C++ Logo

sg16

Advanced search

Re: Undated reference to Unicode Standard and UAX #29

From: Jonathan Wakely <cxx_at_[hidden]>
Date: Sat, 6 Jan 2024 19:23:58 +0000
On Sat, 6 Jan 2024, 17:37 Jens Maurer, <jens.maurer_at_[hidden]> wrote:

>
>
> On 06/01/2024 00.40, Jonathan Wakely wrote:
> >
> >
> > On Fri, 5 Jan 2024 at 20:46, Jens Maurer <jens.maurer_at_[hidden] <mailto:
> jens.maurer_at_[hidden]>> wrote:
> >
> >
> >
> > On 05/01/2024 18.35, Jonathan Wakely via SG16 wrote:
> > >
> > >
> > > On Fri, 5 Jan 2024, 16:47 Mark de Wever, <koraq_at_[hidden] <mailto:
> koraq_at_[hidden]> <mailto:koraq_at_[hidden] <mailto:koraq_at_[hidden]>>> wrote:
> > >
> > > On Fri, Jan 05, 2024 at 04:26:49PM +0000, Jonathan Wakely via
> SG16 wrote:
> > > > Since the adoption of P2736 C++23 and the current C++
> working draft just
> > > > refer to "the Unicode Standard", with a URL referring to the
> latest
> > > > version. We removed the bibliography entry for TR29 revision
> 35. P2736
> > > > gives the justification for this that the revision of #29
> included in
> > > > Unicode 15 (revision 41) is just a bug fix, so there's no
> problem referring
> > > > to that instead.
> > > >
> > > > That might have been true last year, but the current Unicode
> Standard
> > > > (15.1.0) includes revision 43 of UAX #29, which makes
> significant changes
> > > > to the extended grapheme cluster breaking rules.
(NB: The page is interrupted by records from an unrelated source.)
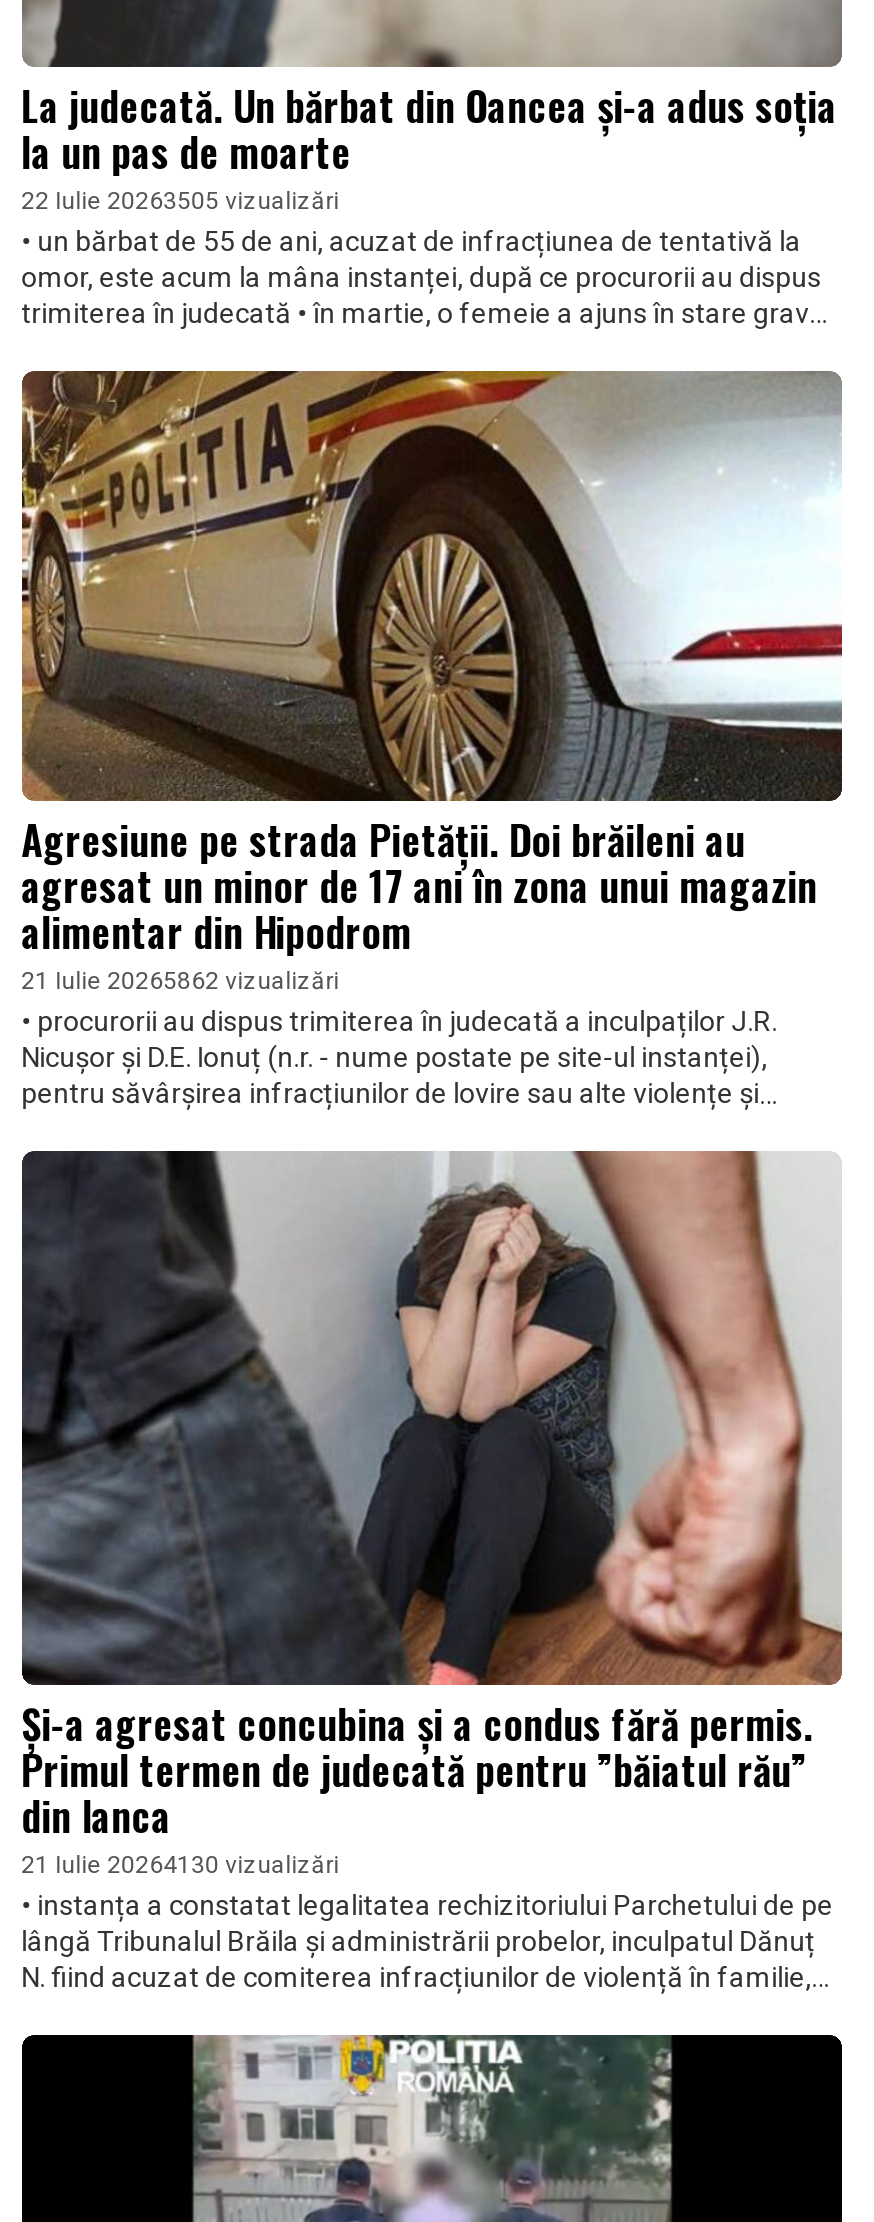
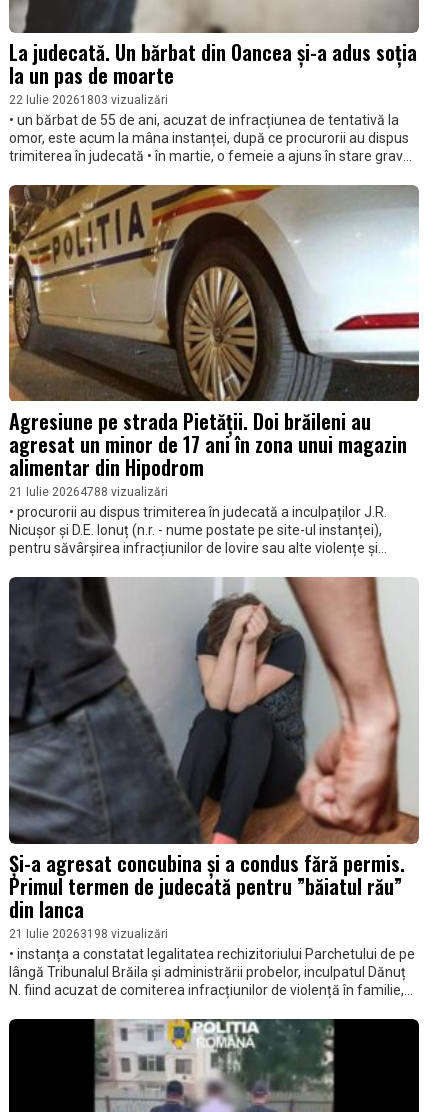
- 22 Iulie 20263505 vizualizări
+ 22 Iulie 20261803 vizualizări

- 21 Iulie 20265862 vizualizări
+ 21 Iulie 20264788 vizualizări

- 21 Iulie 20264130 vizualizări
+ 21 Iulie 20263198 vizualizări
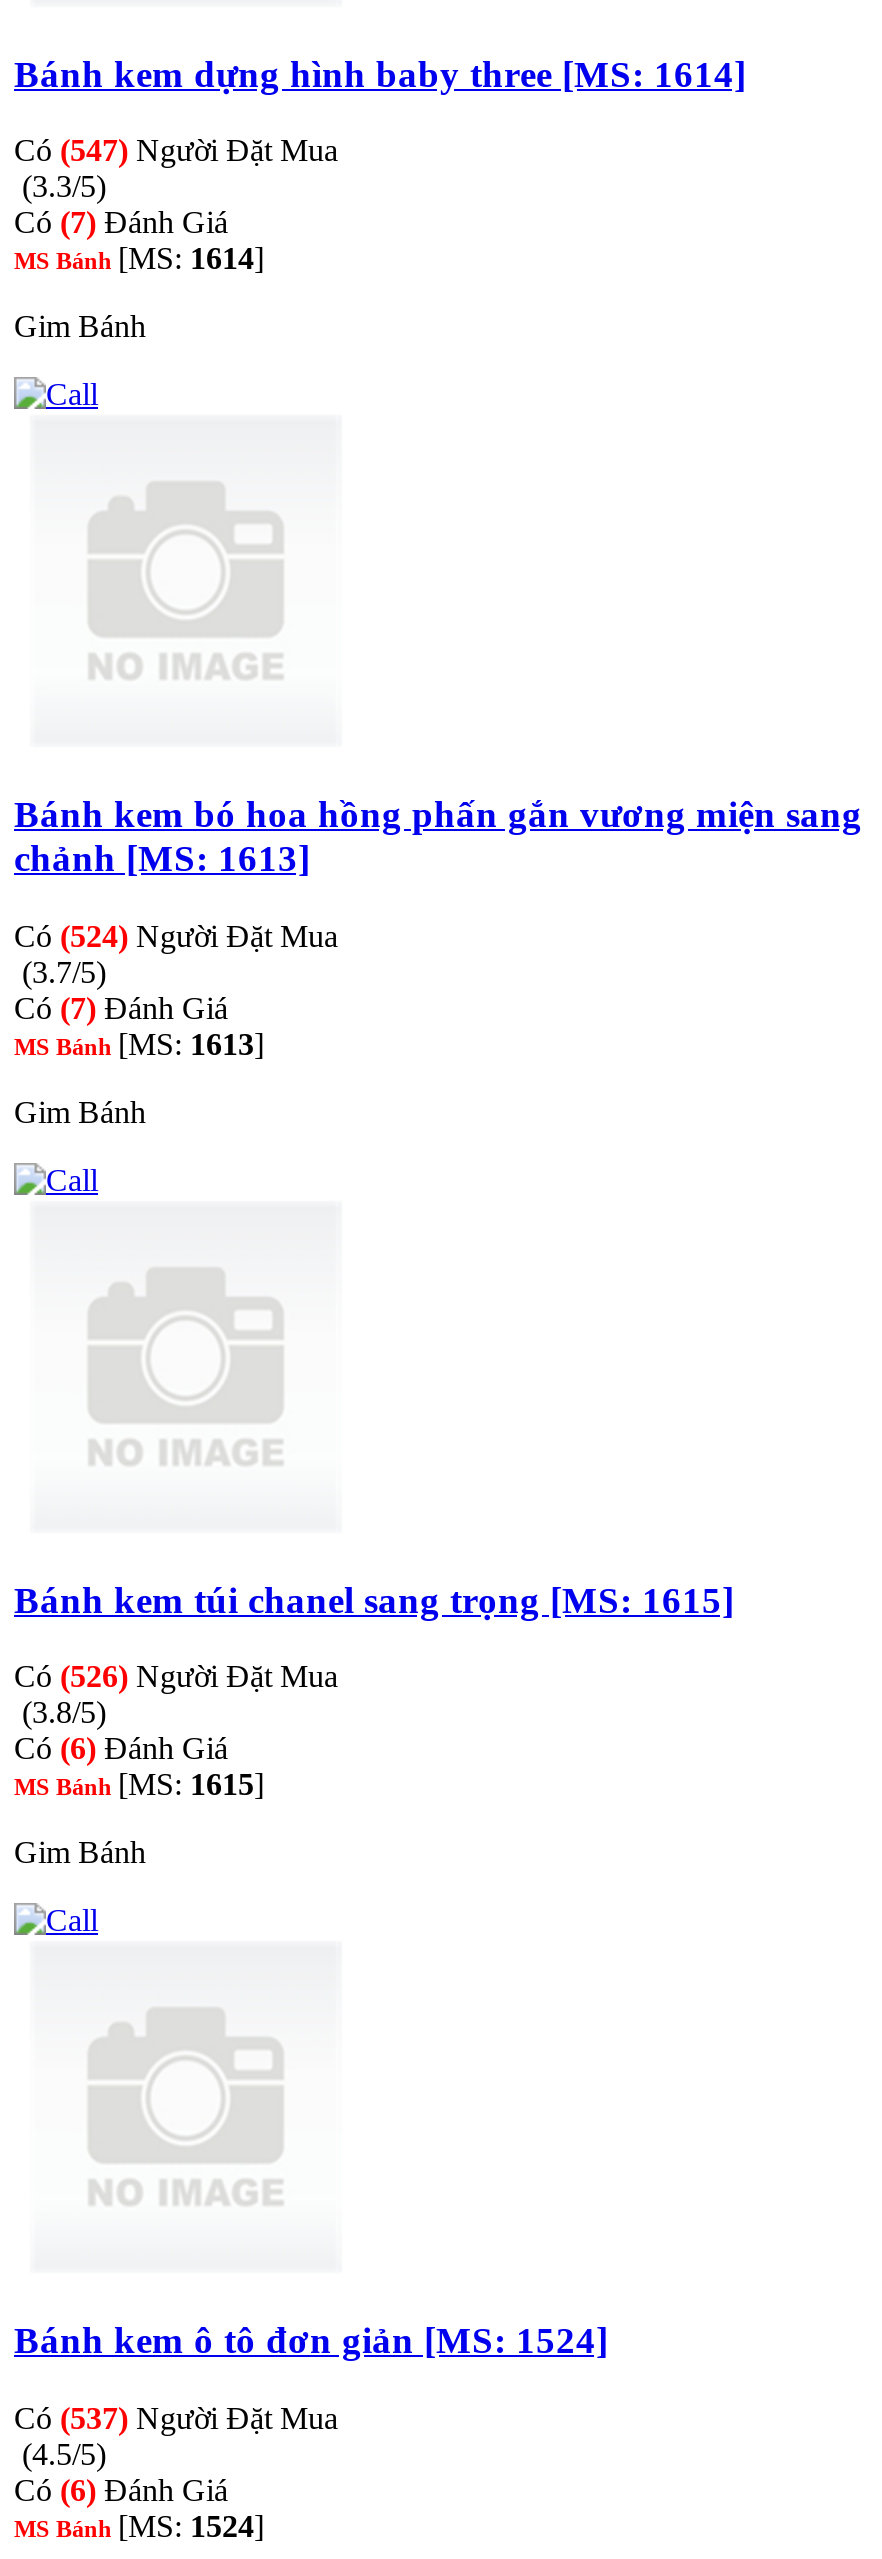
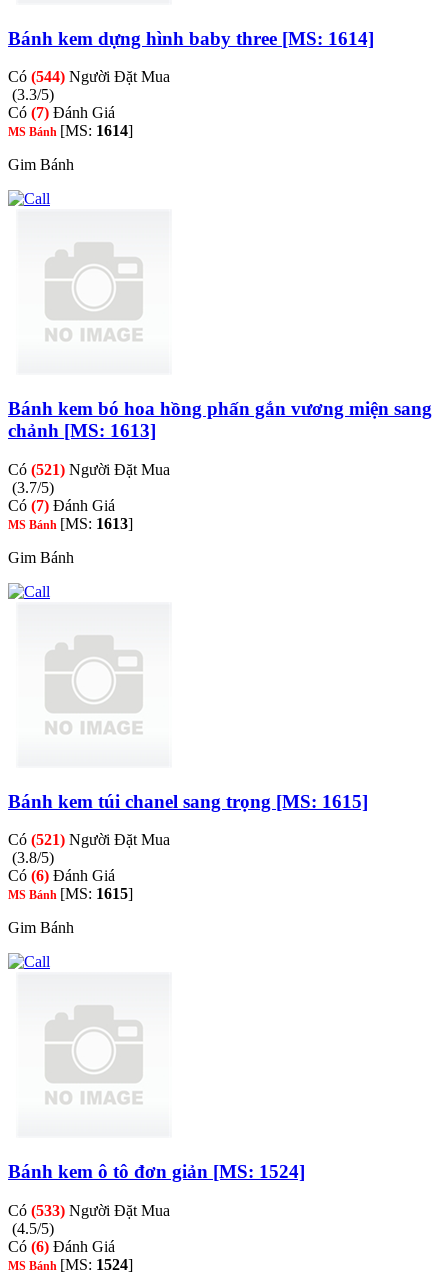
- Có (547) Người Đặt Mua
+ Có (544) Người Đặt Mua

- Có (524) Người Đặt Mua
+ Có (521) Người Đặt Mua

- Có (526) Người Đặt Mua
+ Có (521) Người Đặt Mua

- Có (537) Người Đặt Mua
+ Có (533) Người Đặt Mua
A new state
> machine is
> > > > needed (and new lookup tables of properties) to implement
> rule GB9c. That's
> > > > not just a bug fix, is it?
> > > >
> > > > Are C++ implementations expected to implement rule GB9c,
> despite it not
> > > > being part of the standard when C++23 was published?
> > >
> > > AFAIK this was indeed intended. The Unicode Standard moves at
> a faster
> > > pace than the C++ Standard. This allows C++ to always use the
> latest
> > > Unicode features and backport them to older language versions.
> > >
> > >
> > > Maybe the intent was to allow that, but the way I read it we
> *require* that. Is there wording that says that an implementation can
> choose which version to conform to?
> > >
> > > If not, what stops all existing implementations become
> non-conforming when a new version of unicode gets published?
> >
> > Nothing, if the new version of Unicode changes behavior that C++
> > refers to (as seems to be the case here).
> >
> > My understanding is that this was intentional; ISO wants us to refer
> > to undated standard if possible, too.
> >
> > If we feel we should "freeze" the Unicode version for each C++
> standard
> > release, we could do that. Implementer feedback is certainly welcome
> > for that decision.
> >
> >
> > I think I'd prefer if we just somehow say that implementations can
> define which Unicode standard they conform to. That way if a conforming
> C++23 implementation uses Unicode 15.1.0 (the latest version today) then it
> doesn't become non-conforming overnight when a new Unicode standard is
> published. We can recommend that implementations pin themselves to a recent
> Unicode standard, and even recommend that implementations should (if
> possible) update to use newer Unicode standards as they become available.
>
> Hm... That's not how normative references are supposed to work in an ISO
> world,
> I think ("pick the version you want" -- no), but we could certainly try
> that.
>

I'd be fine with "C++23 refers to unicode 15.0.0", or "it is implementation
defined which unicode standard a C++23 implementation conforms to", but I
don't like the idea of C++23 being a moving target that changes meaning
after publication.

How do I even know which code points I can refer to with a
universal-character-name in a portable C++23 program? Doesn't that depend
on the unicode version?



> > But there's no way that a discontinued/EOL compiler version can get
> updated to a newer Unicode standard, which is what we seem to be requiring
> as a condition of being a conforming implementation.
>
> I don't think this problem arises in practice. Do we have a conforming
> implementation
> of C++ (which happens to be C++20 at this point in time)? This will stop
> being conforming
> in a few weeks when C++23 is published, at which point C++20 is considered
> withdrawn /
> superseded. And when C++23 is published, it will stay in force for about
> three years.
>

But compilers still offer support for previous standards. We don't say
"sorry, C++23 is out, you can't use -std=c++17 now".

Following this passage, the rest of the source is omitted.